Please don't just detect, just allow selection. I always browse .com first because it has the most reviews. Tech books often have 0 reviews on .co.uk (which is idiotic but Amazon treats its different sites as entirely separate entities).
Better still would be the ability to select user country / language rather than have that decision taken for me. I am in Portugal and would like to be able to select my Amazon locale to be either the UK or USA and not my local Amazon site which is in France.
EDIT: Just change .com to .co.uk and you'll get the same page on Amazon UK. Sadly the exchange rate seems to be $1 = £1 - at least for the few books I checked.
What is the practical difference for you between the sites? Do the books ship faster and cheaper for .co.uk? I wonder why wouldn't Amazon's backend just figure it automatically and just ship locally anyway.
I spent a good deal of effort on the issue of Amazon locales for my book web app. There are quite a few reasons for this:
* Some books will exist in one locale but not in others;
* Some books will be in stock in a locale but not in others;
* Some books will have a different cover and/or slightly different edition if it's a UK or USA version;
* If you are buying the Kindle version, availability varies by country, but only UK residents can buy from the UK Kindle store.
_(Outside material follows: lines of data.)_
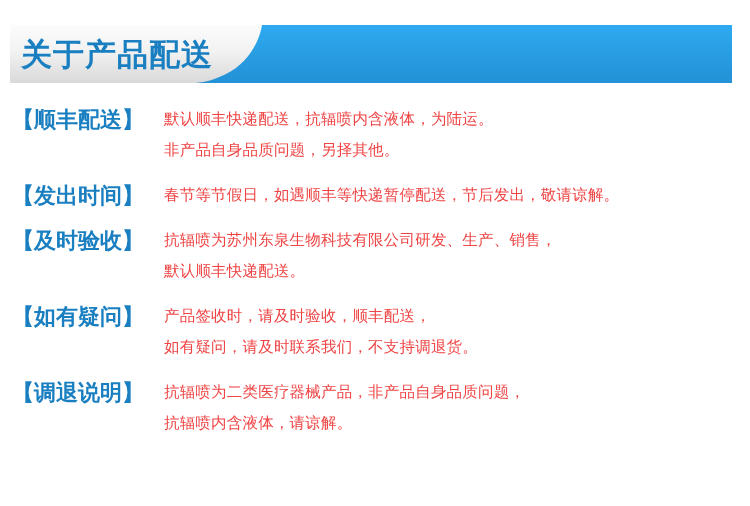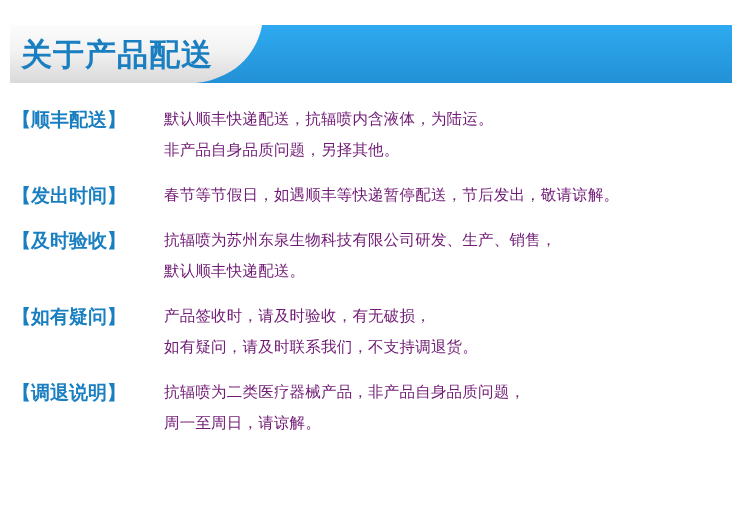--- a/index.html
+++ b/index.html
@@ -66,7 +66,7 @@
     flex: 0 0 auto;
     width: 152px;
     color: #1a7fc1;
-    font-size: 19px;
+    font-size: 22px;
     font-weight: bold;
     line-height: 31px;
     white-space: nowrap;

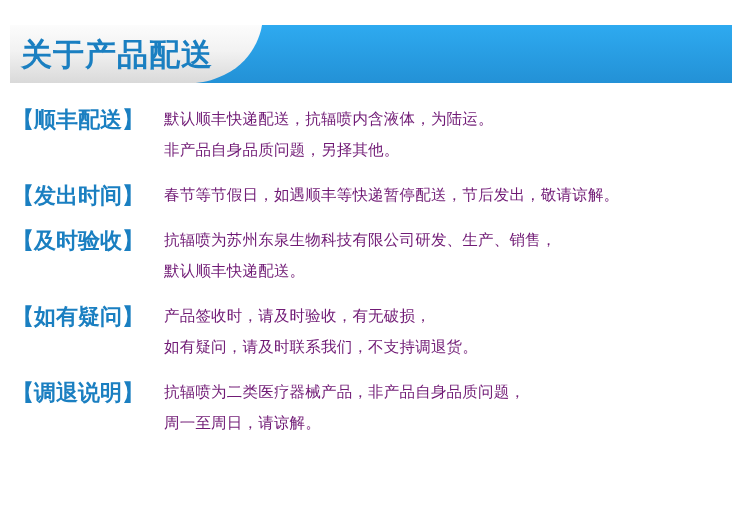--- a/index.html
+++ b/index.html
@@ -77,7 +77,7 @@
     min-width: 0;
   }
   .row-line {
-    color: #701a75;
+    color: #ef4444;
     font-size: 15.5px;
     line-height: 31px;
     white-space: nowrap;

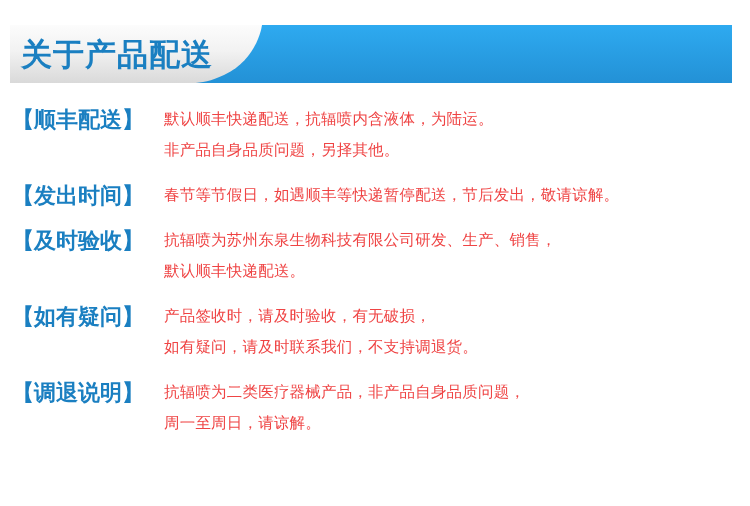--- a/index.html
+++ b/index.html
@@ -136,7 +136,7 @@
   <div class="row">
     <div class="row-label">【如有疑问】</div>
     <div class="row-lines">
-      <div class="row-line">产品签收时，请及时验收，有无破损，</div>
+      <div class="row-line">产品签收时，请及时验收，顺丰配送，</div>
       <div class="row-line">如有疑问，请及时联系我们，不支持调退货。</div>
     </div>
   </div>

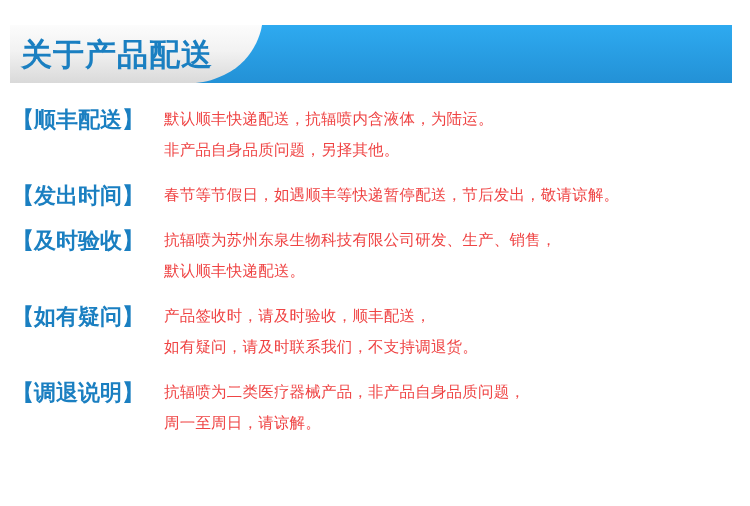--- a/index.html
+++ b/index.html
@@ -145,7 +145,7 @@
     <div class="row-label">【调退说明】</div>
     <div class="row-lines">
       <div class="row-line">抗辐喷为二类医疗器械产品，非产品自身品质问题，</div>
-      <div class="row-line">周一至周日，请谅解。</div>
+      <div class="row-line">抗辐喷内含液体，请谅解。</div>
     </div>
   </div>
 

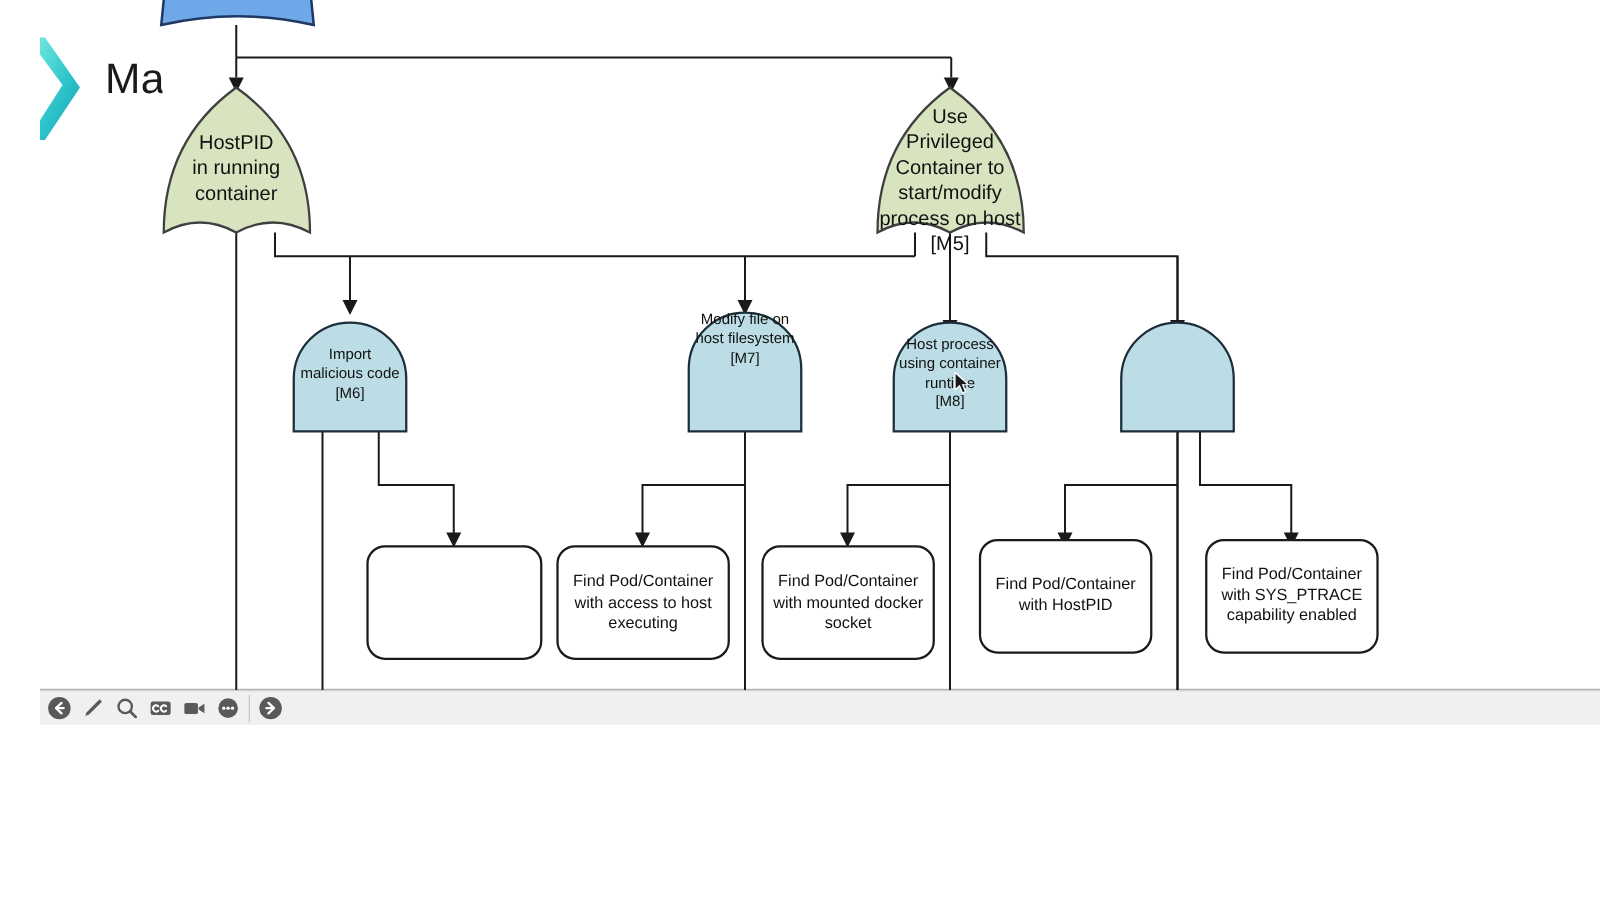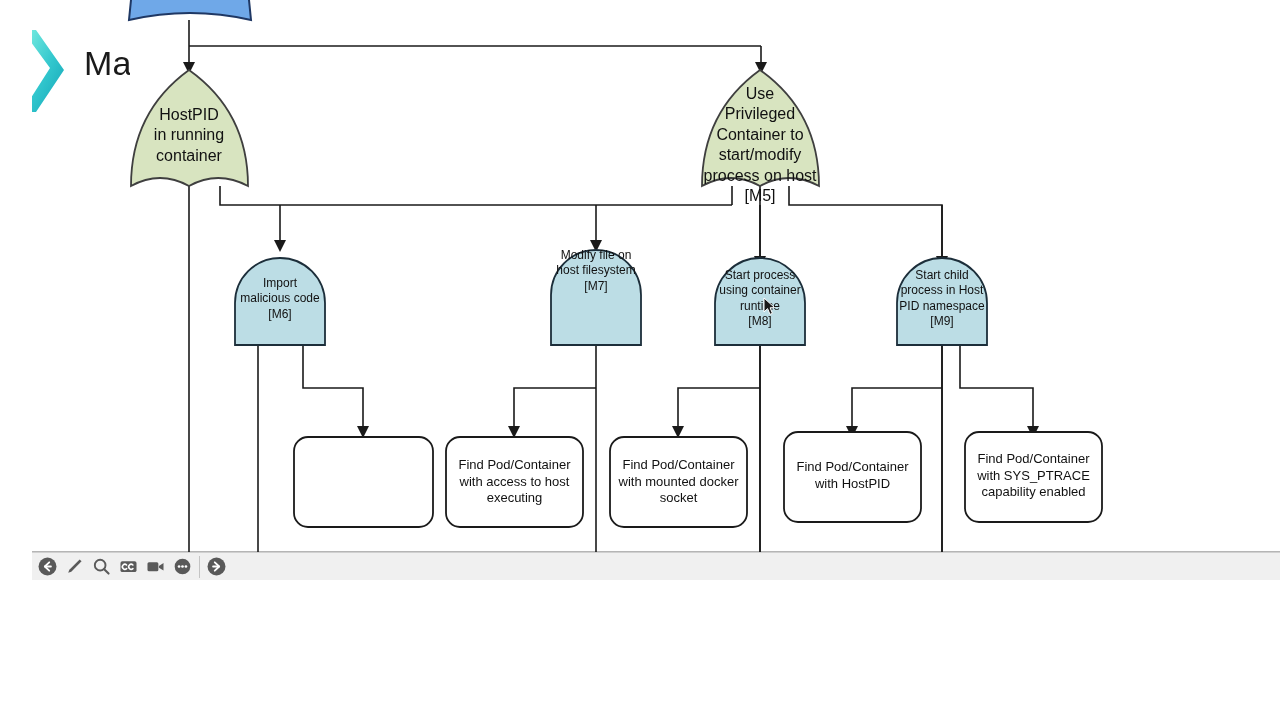--- a/index.html
+++ b/index.html
@@ -179,7 +179,7 @@
   </div>
 
   <div class="nodelabel b-label" style="left:676px;top:268px;width:104px;">
-    <div>Start process</div>
+    <div>Host process</div>
     <div>using container</div>
     <div>runtime</div>
     <div>[M8]</div>

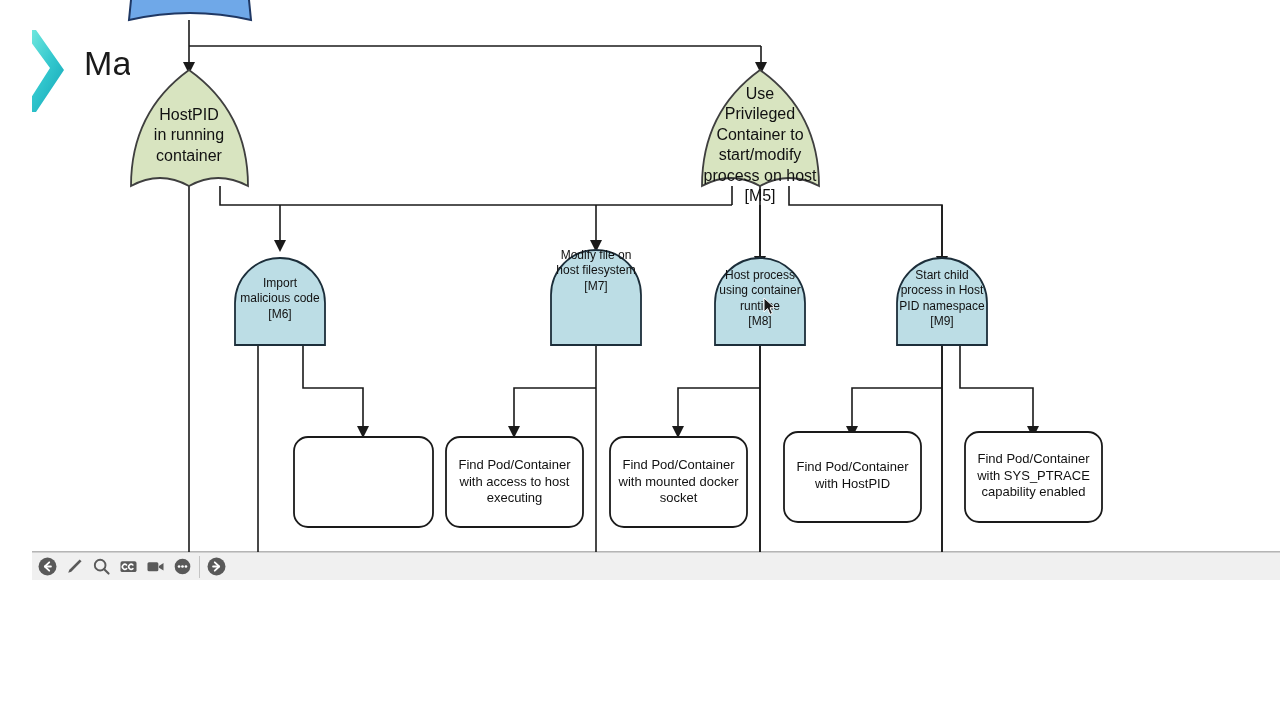--- a/index.html
+++ b/index.html
@@ -185,12 +185,6 @@
     <div>[M8]</div>
   </div>
 
-  <div class="nodelabel b-label" style="left:856px;top:268px;width:108px;">
-    <div>Start child</div>
-    <div>process in Host</div>
-    <div>PID namespace</div>
-    <div>[M9]</div>
-  </div>
 
 
   <div class="nodelabel r-label" style="left:414px;top:457px;width:137px;">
* If you buy many books from the States and you live in the UK, you'll end up paying hefty import charges.
* Delivery from your closest Amazon is usually faster (provided the books are in stock) and free (or cheaper for expedite shipment).
If you go to the Staff Picks of the Week section of my site (http://anynewbooks.com/staff-picks/), you'll notice how under each book I'm forced to place up to 5 links (US, Canada, UK, Kindle international, UK Kindle). It may be slightly confusing, but in my experience international readers appreciate the effort (the rest of the world is quite sick of US only web apps to be frank).
I originally posted that I thought books were exempt from charges, but then saw someone right below had already said (and with more certainty than me!).
Sorry, probably should have either left it there or deleted it entirely.
Oh OK, no worries. My comment went from many upvotes to several downvotes, because people assumed that you were saying that my information was redundant and should be removed. We got to experience a bit of a hive-mind on HN. :)
One other reason to be make sure you cover locales properly, from the developer's point of view, is that you need separate Associates accounts for the different locales.
If you refer someone to the UK store then they eventually end up on the US store to buy then you won't get the sale (afaik).
I don't think .com will even ship to .ca (unless it's changed recently).
Why they don't merge it all? No idea, but I'd guess media owners have different locale ownership structures so they only acquire distributions rights for an X-based company shipping to customers-in-X, and so on.
I live in Canada and I've ordered from amazon.com for many years, 2001 is the earliest I could find.
Having said that, I only have ordered books from amazon.com, perhaps you are referring to ordering something else beause amazon.com has shipped to Canada for atleast the past 9 years.
You don't need to pay import duty on books imported into the UK because they're exempt (and zero-rated for VAT). It's solely a matter of shipping costs.
Not just that, but the product selection is different. For instance, I cannot buy my Joachim Witt CDs from amazon.com, I have to order from .de. I could not order some products from .ca and needed to use.com.
Granted, I haven't used amazon in about 3 years, they may have improved their global database system.